I pull data from API. The pull results in struct arrays, each containing 100 elements. The code I use to insert them into DB is:
func (ACUpdater) InsertToTable(rawData *models.Contacts, table *gorm.DB) {
for i := 0; i < len(rawData.Results); i {
temp := models.ACQ_report{
ID : "", //to be created later by hashing below data fields
RecordID: rawData.Results[i].ID,
FirstName: rawData.Results[i].Properties.Firstname,
LastName: rawData.Results[i].Properties.Lastname,
Email: rawData.Results[i].Properties.Email,
PhoneNumber: rawData.Results[i].Properties.Phone,
ContactOwner: rawData.Results[i].Properties.HubspotOwnerID,
CompanyName: rawData.Results[i].Properties.Company,
}
temp.ID = hashContactRecord(&temp)
table.Create(&temp)
fmt.Println(&temp)
fmt.Println(i)
}
}
I used the hash of data fields as primary key for the table, so that in case any of those data field changes, the hash also changes. That way, I can append to the existing table the changed record without worrying about duplicate primary keys.
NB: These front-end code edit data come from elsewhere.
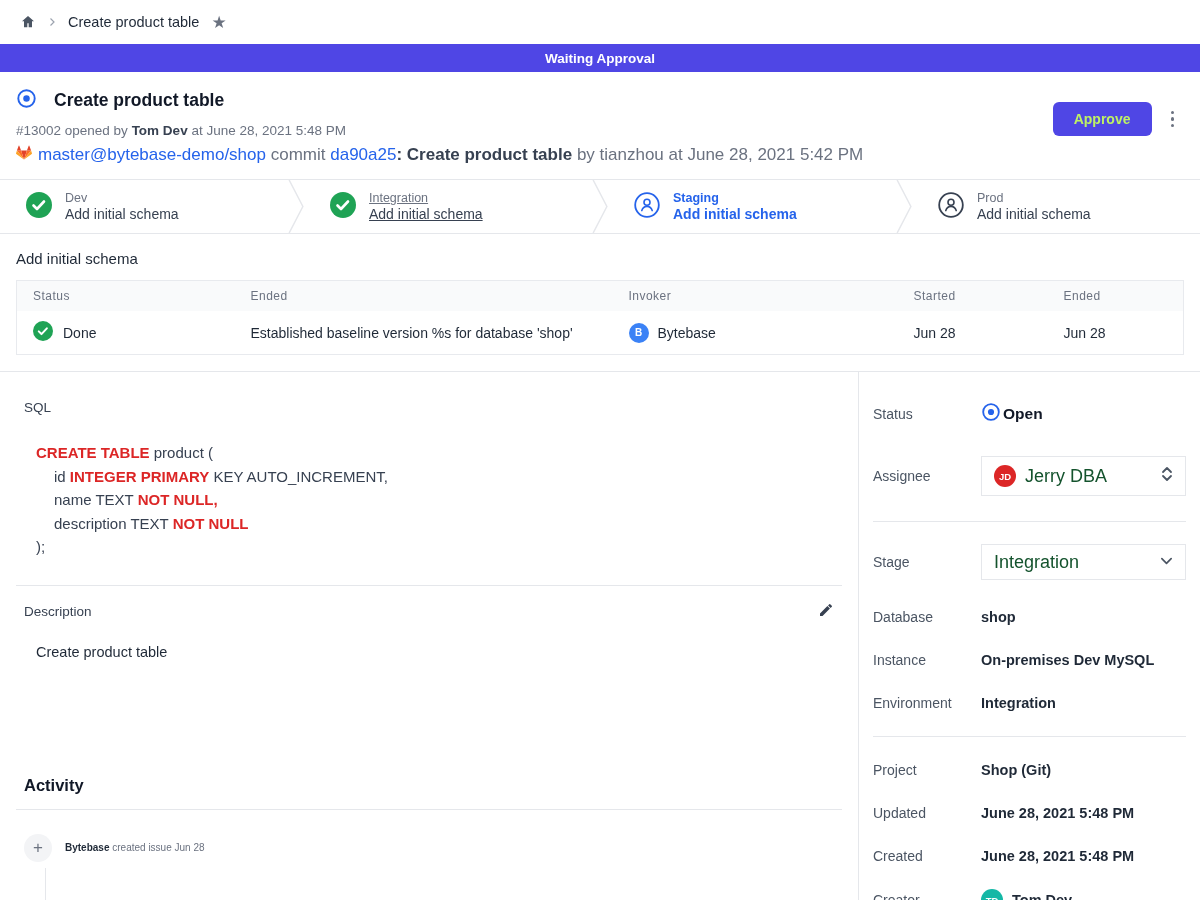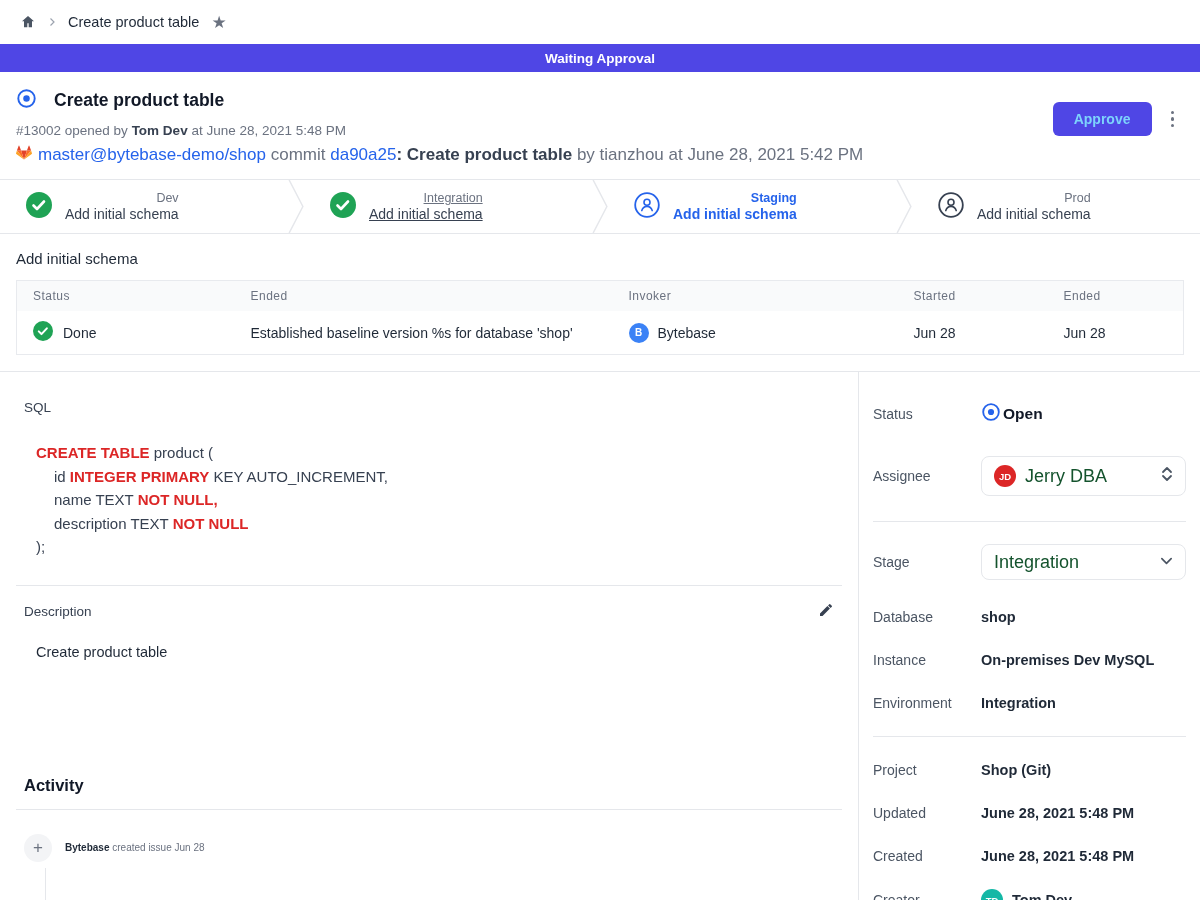--- a/index.html
+++ b/index.html
@@ -27,7 +27,7 @@
   .commit-line a { color:var(--link,#2563eb); text-decoration:none; cursor:pointer; }
   .commit-line .msg { color:#374151; font-weight:600; }
   .hdr-controls { position:absolute; right:22px; top:30px; display:flex; align-items:center; gap:15px; }
-  .btn-approve { background:var(--accent,#4f46e5); color:#7dd3fc; border:none; border-radius:6px;
+  .btn-approve { background:var(--accent,#4f46e5); color:#bef264; border:none; border-radius:6px;
     font-size:14px; font-weight:600; padding:9px 21px; cursor:pointer; font-family:inherit; }
   .kebab { display:flex; flex-direction:column; gap:3px; padding:4px; cursor:pointer; }
   .kebab i { width:3.5px; height:3.5px; border-radius:50%; background:#6b7280; }

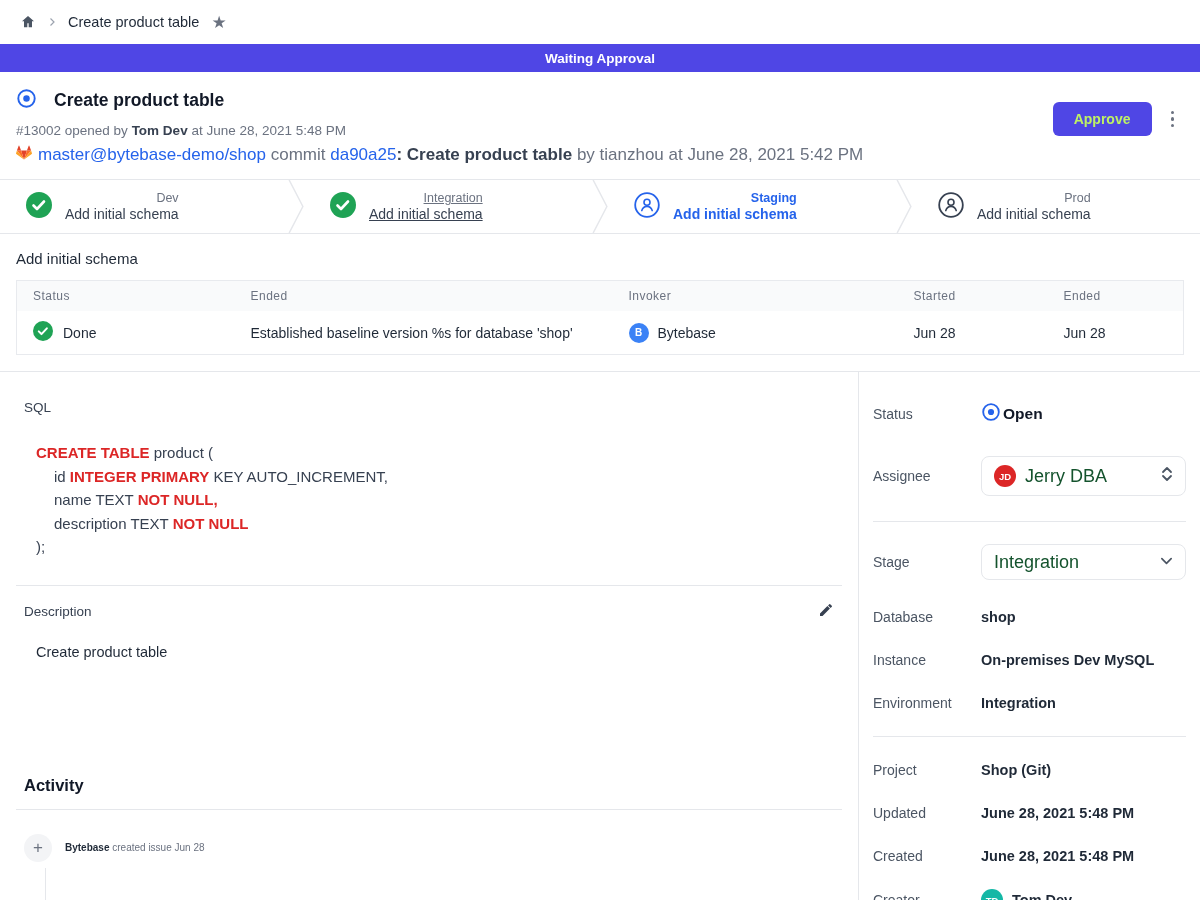--- a/index.html
+++ b/index.html
@@ -34,7 +34,7 @@
 
   
   .pipeline { flex:none; height:55px; border-top:1px solid #e5e7eb; border-bottom:1px solid #e5e7eb;
-    display:flex; align-items:stretch;text-align:right; }
+    display:flex; align-items:stretch; }
   .stage { flex:1; display:flex; align-items:center; gap:13px; padding-left:26px; cursor:pointer; }
   .stage .txt { display:flex; flex-direction:column; gap:1px; }
   .stage .env { font-size:12.5px; color:#6b7280; }

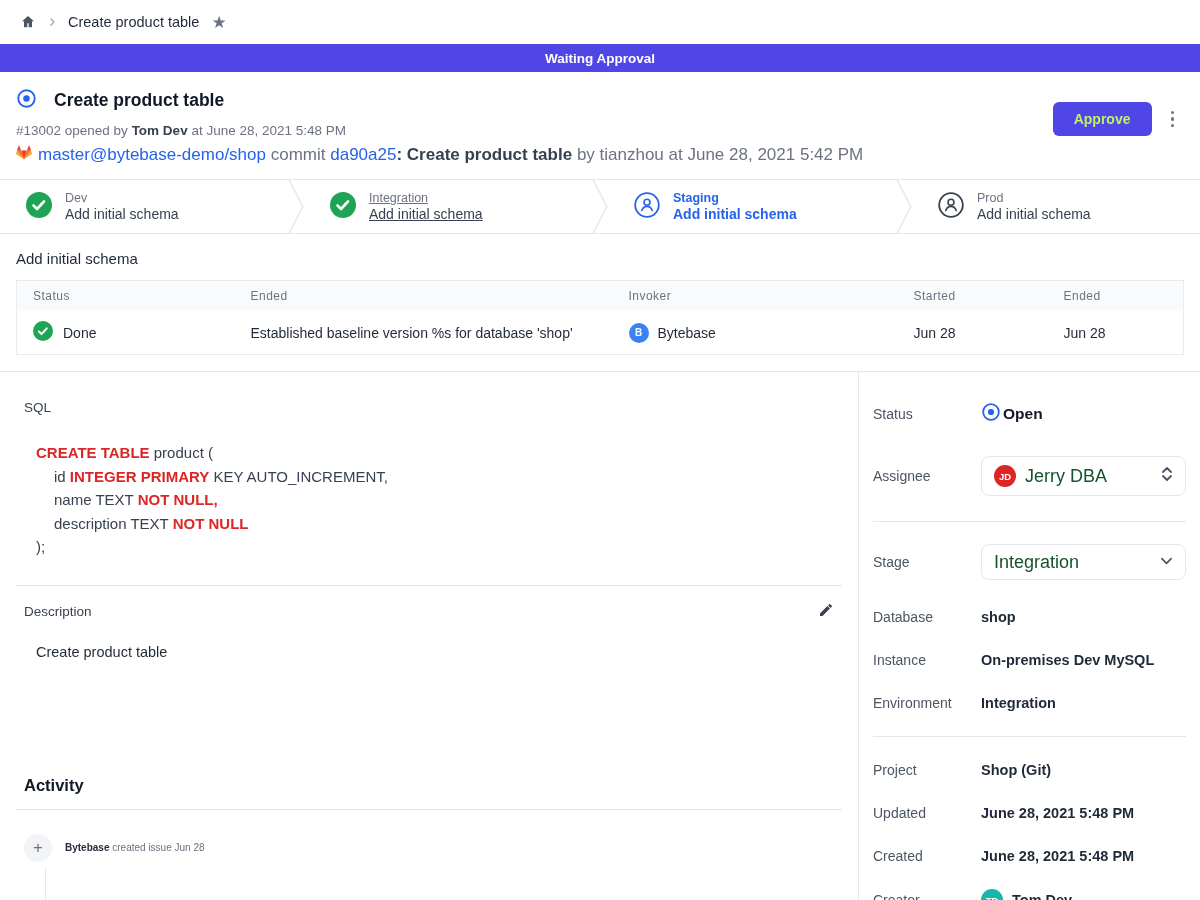--- a/index.html
+++ b/index.html
@@ -88,7 +88,7 @@
   .side-row .val { font-size:14.5px; font-weight:600; color:#1f2937; display:flex; align-items:center; gap:9px; }
   .side-row.tight { margin-top:22px; }
   .side-divider { border:none; border-top:1px solid #e5e7eb; margin-top:25px; }
-  .selectbox { flex:1; border:1px solid #e5e7eb; border-radius:8px; background:#fff; height:40px;
+  .selectbox { flex:1; border:1px solid #e5e7eb; border-radius:0; background:#fff; height:40px;
     display:flex; align-items:center; gap:9px; padding:0 12px; cursor:pointer; }
   .selectbox .sel-text { font-size:18px; color:#14532d; flex:1; }
   .selectbox.short { height:36px; }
The issue is, the above function totally "gives up" INSERTING
after 1 duplicate primary key error from GORM. If the first record to be inserted into database is a duplicate, then tx.Created(&temp)
will still run, but it did not insert the changed records. As if tx.Create()
gives up after the first duplicate primary key error.
How to fix this behavior?
CodePudding user response:
The first issue here, which may be covering up the actual root cause, is that you're not checking to see if the INSERT
is returning an error. You would do that with:
result := tx.Create(&temp)
if result.Error != nil {
// handle it somehow
}
If you do this and inspect the error, you might see a couple things:
ERROR: duplicate key value violates unique constraint
You will likely see this even if you also see the error below. In this case, your INSERT is executing, but failing. If you do not see any other errors and this only prints once, then you probably passed in a gorm.DB handle that's been chained off a DB session and will fail at the first error.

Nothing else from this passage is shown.